** DATA SECTION **

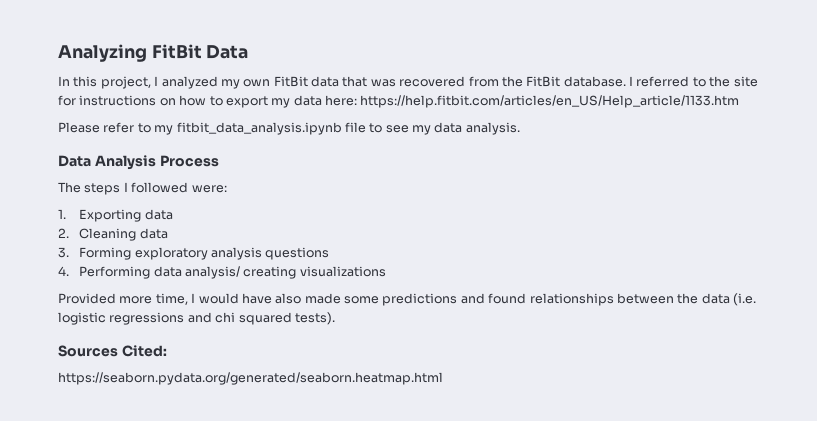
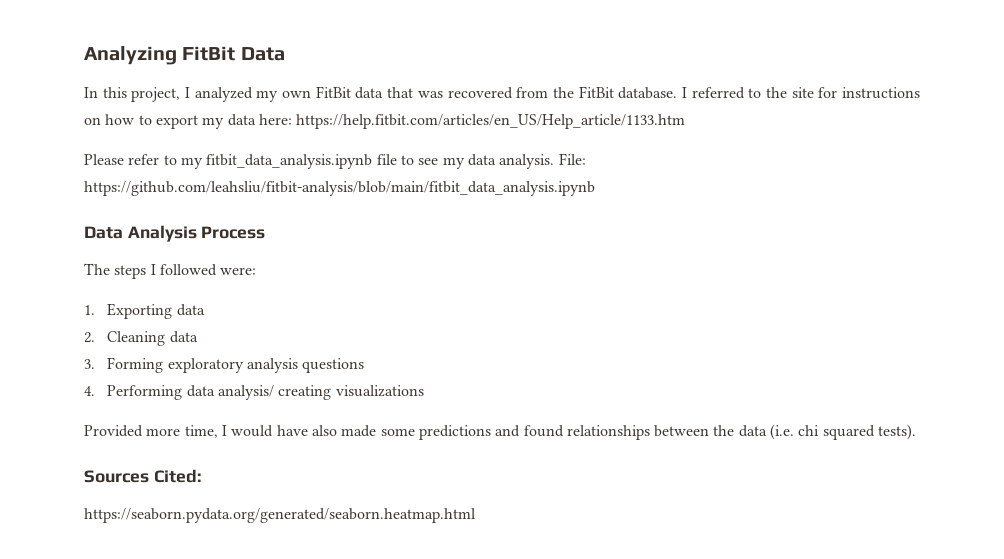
+ File: https://github.com/leahsliu/fitbit-analysis/blob/main/fitbit_data_analysis.ipynb
- Provided more time, I would have also made some predictions and found relationships between the data (i.e. logistic regressions and chi squared tests).
+ Provided more time, I would have also made some predictions and found relationships between the data (i.e. chi squared tests).

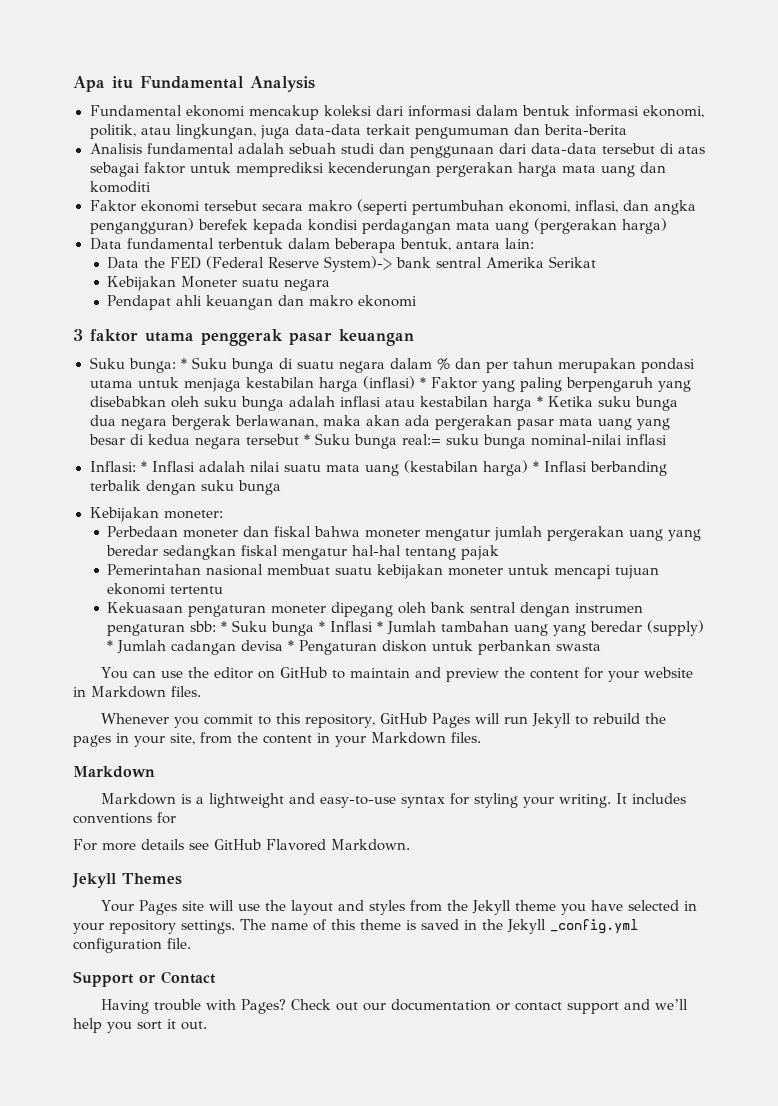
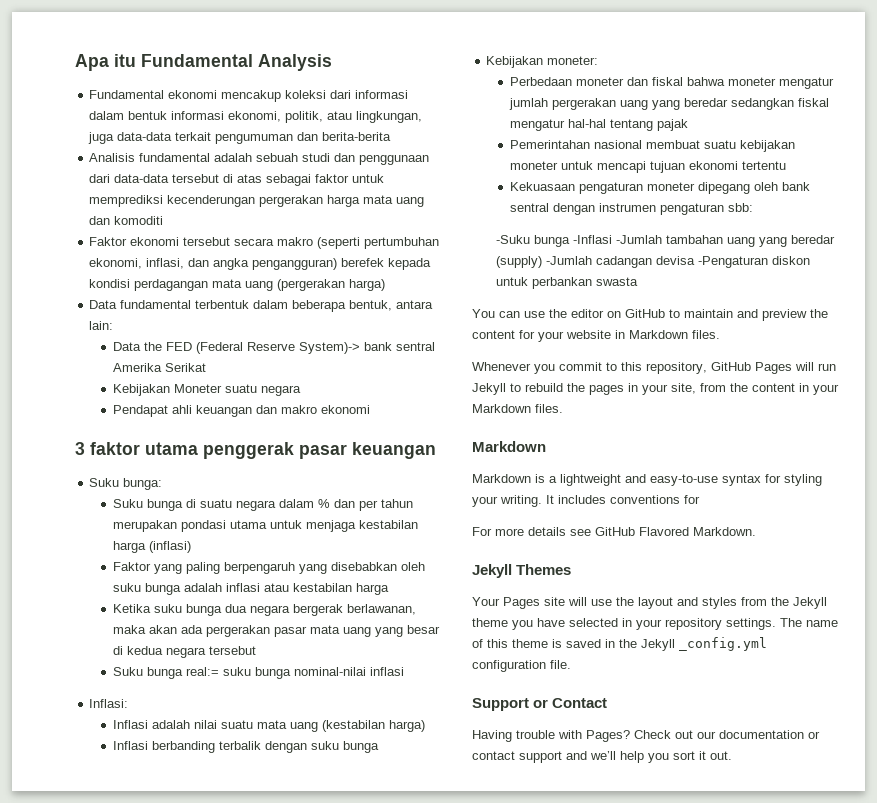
- Suku bunga: * Suku bunga di suatu negara dalam % dan per tahun merupakan pondasi utama untuk menjaga kestabilan harga (inflasi) * Faktor yang paling berpengaruh yang disebabkan oleh suku bunga adalah inflasi atau kestabilan harga * Ketika suku bunga dua negara bergerak berlawanan, maka akan ada pergerakan pasar mata uang yang besar di kedua negara tersebut * Suku bunga real:= suku bunga nominal-nilai inflasi
+ Suku bunga:
+ Suku bunga di suatu negara dalam % dan per tahun merupakan pondasi utama untuk menjaga kestabilan harga (inflasi)
+ Faktor yang paling berpengaruh yang disebabkan oleh suku bunga adalah inflasi atau kestabilan harga
+ Ketika suku bunga dua negara bergerak berlawanan, maka akan ada pergerakan pasar mata uang yang besar di kedua negara tersebut
+ Suku bunga real:= suku bunga nominal-nilai inflasi
- Inflasi: * Inflasi adalah nilai suatu mata uang (kestabilan harga) * Inflasi berbanding terbalik dengan suku bunga
+ Inflasi:
+ Inflasi adalah nilai suatu mata uang (kestabilan harga)
+ Inflasi berbanding terbalik dengan suku bunga
- Kekuasaan pengaturan moneter dipegang oleh bank sentral dengan instrumen pengaturan sbb: * Suku bunga * Inflasi * Jumlah tambahan uang yang beredar (supply) * Jumlah cadangan devisa * Pengaturan diskon untuk perbankan swasta
+ Kekuasaan pengaturan moneter dipegang oleh bank sentral dengan instrumen pengaturan sbb:
+ -Suku bunga -Inflasi -Jumlah tambahan uang yang beredar (supply) -Jumlah cadangan devisa -Pengaturan diskon untuk perbankan swasta

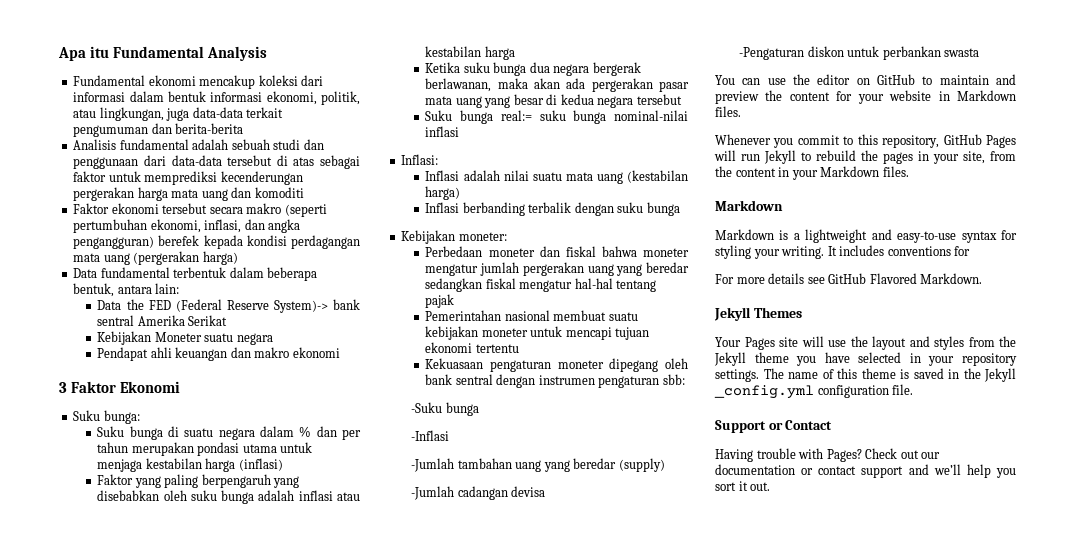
- 3 faktor utama penggerak pasar keuangan
+ 3 Faktor Ekonomi
- -Suku bunga -Inflasi -Jumlah tambahan uang yang beredar (supply) -Jumlah cadangan devisa -Pengaturan diskon untuk perbankan swasta
+ -Suku bunga
+ -Inflasi
+ -Jumlah tambahan uang yang beredar (supply)
+ -Jumlah cadangan devisa
+ -Pengaturan diskon untuk perbankan swasta

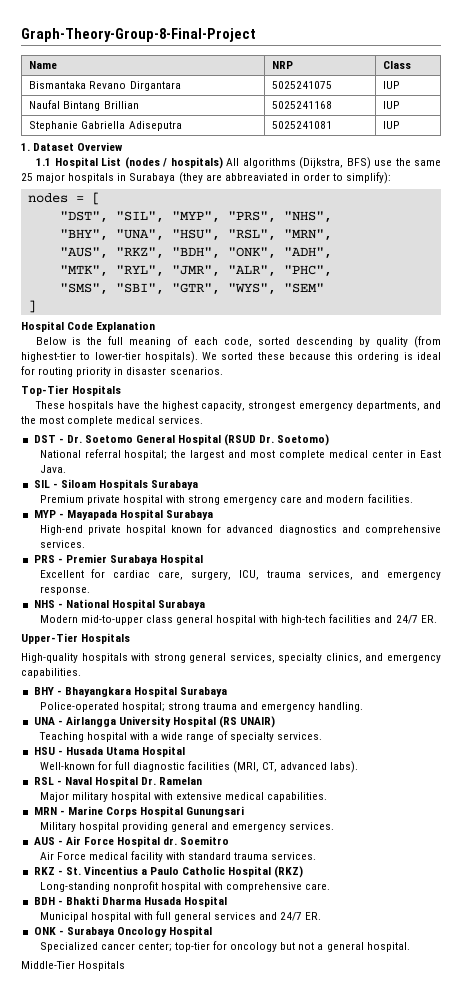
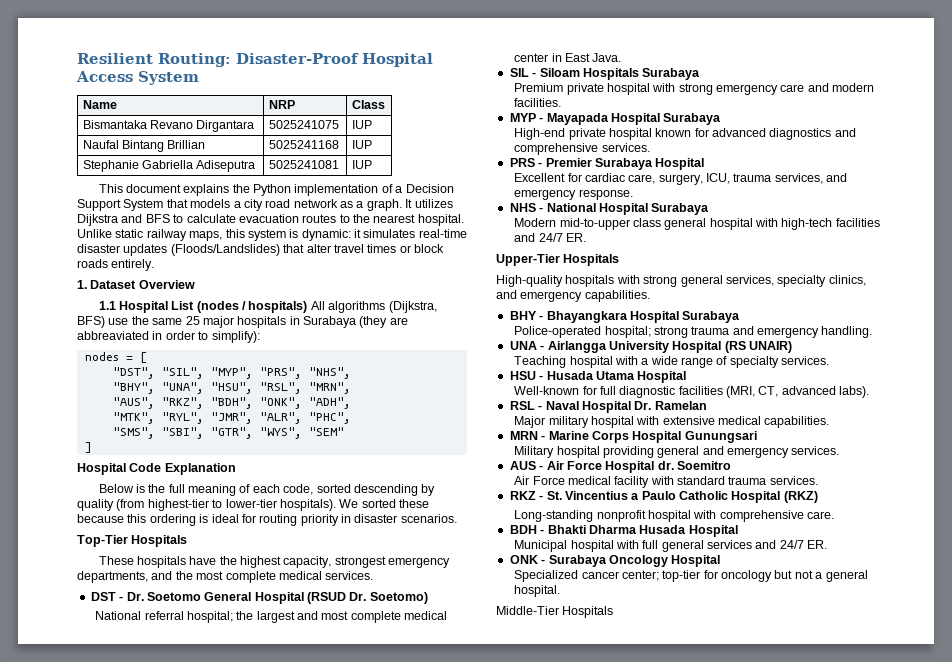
- Graph-Theory-Group-8-Final-Project
+ Resilient Routing: Disaster-Proof Hospital Access System
+ This document explains the Python implementation of a Decision Support System that models a city road network as a graph. It utilizes Dijkstra and BFS to calculate evacuation routes to the nearest hospital. Unlike static railway maps, this system is dynamic: it simulates real-time disaster updates (Floods/Landslides) that alter travel times or block roads entirely.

** ASSIGNMENT **
The reply should contain every line of the material exactly, and no images.

** COMPLETED TASK **
+ File: https://github.com/leahsliu/fitbit-analysis/blob/main/fitbit_data_analysis.ipynb
- Provided more time, I would have also made some predictions and found relationships between the data (i.e. logistic regressions and chi squared tests).
+ Provided more time, I would have also made some predictions and found relationships between the data (i.e. chi squared tests).

- Suku bunga: * Suku bunga di suatu negara dalam % dan per tahun merupakan pondasi utama untuk menjaga kestabilan harga (inflasi) * Faktor yang paling berpengaruh yang disebabkan oleh suku bunga adalah inflasi atau kestabilan harga * Ketika suku bunga dua negara bergerak berlawanan, maka akan ada pergerakan pasar mata uang yang besar di kedua negara tersebut * Suku bunga real:= suku bunga nominal-nilai inflasi
+ Suku bunga:
+ Suku bunga di suatu negara dalam % dan per tahun merupakan pondasi utama untuk menjaga kestabilan harga (inflasi)
+ Faktor yang paling berpengaruh yang disebabkan oleh suku bunga adalah inflasi atau kestabilan harga
+ Ketika suku bunga dua negara bergerak berlawanan, maka akan ada pergerakan pasar mata uang yang besar di kedua negara tersebut
+ Suku bunga real:= suku bunga nominal-nilai inflasi
- Inflasi: * Inflasi adalah nilai suatu mata uang (kestabilan harga) * Inflasi berbanding terbalik dengan suku bunga
+ Inflasi:
+ Inflasi adalah nilai suatu mata uang (kestabilan harga)
+ Inflasi berbanding terbalik dengan suku bunga
- Kekuasaan pengaturan moneter dipegang oleh bank sentral dengan instrumen pengaturan sbb: * Suku bunga * Inflasi * Jumlah tambahan uang yang beredar (supply) * Jumlah cadangan devisa * Pengaturan diskon untuk perbankan swasta
+ Kekuasaan pengaturan moneter dipegang oleh bank sentral dengan instrumen pengaturan sbb:
+ -Suku bunga -Inflasi -Jumlah tambahan uang yang beredar (supply) -Jumlah cadangan devisa -Pengaturan diskon untuk perbankan swasta

- 3 faktor utama penggerak pasar keuangan
+ 3 Faktor Ekonomi
- -Suku bunga -Inflasi -Jumlah tambahan uang yang beredar (supply) -Jumlah cadangan devisa -Pengaturan diskon untuk perbankan swasta
+ -Suku bunga
+ -Inflasi
+ -Jumlah tambahan uang yang beredar (supply)
+ -Jumlah cadangan devisa
+ -Pengaturan diskon untuk perbankan swasta

- Graph-Theory-Group-8-Final-Project
+ Resilient Routing: Disaster-Proof Hospital Access System
+ This document explains the Python implementation of a Decision Support System that models a city road network as a graph. It utilizes Dijkstra and BFS to calculate evacuation routes to the nearest hospital. Unlike static railway maps, this system is dynamic: it simulates real-time disaster updates (Floods/Landslides) that alter travel times or block roads entirely.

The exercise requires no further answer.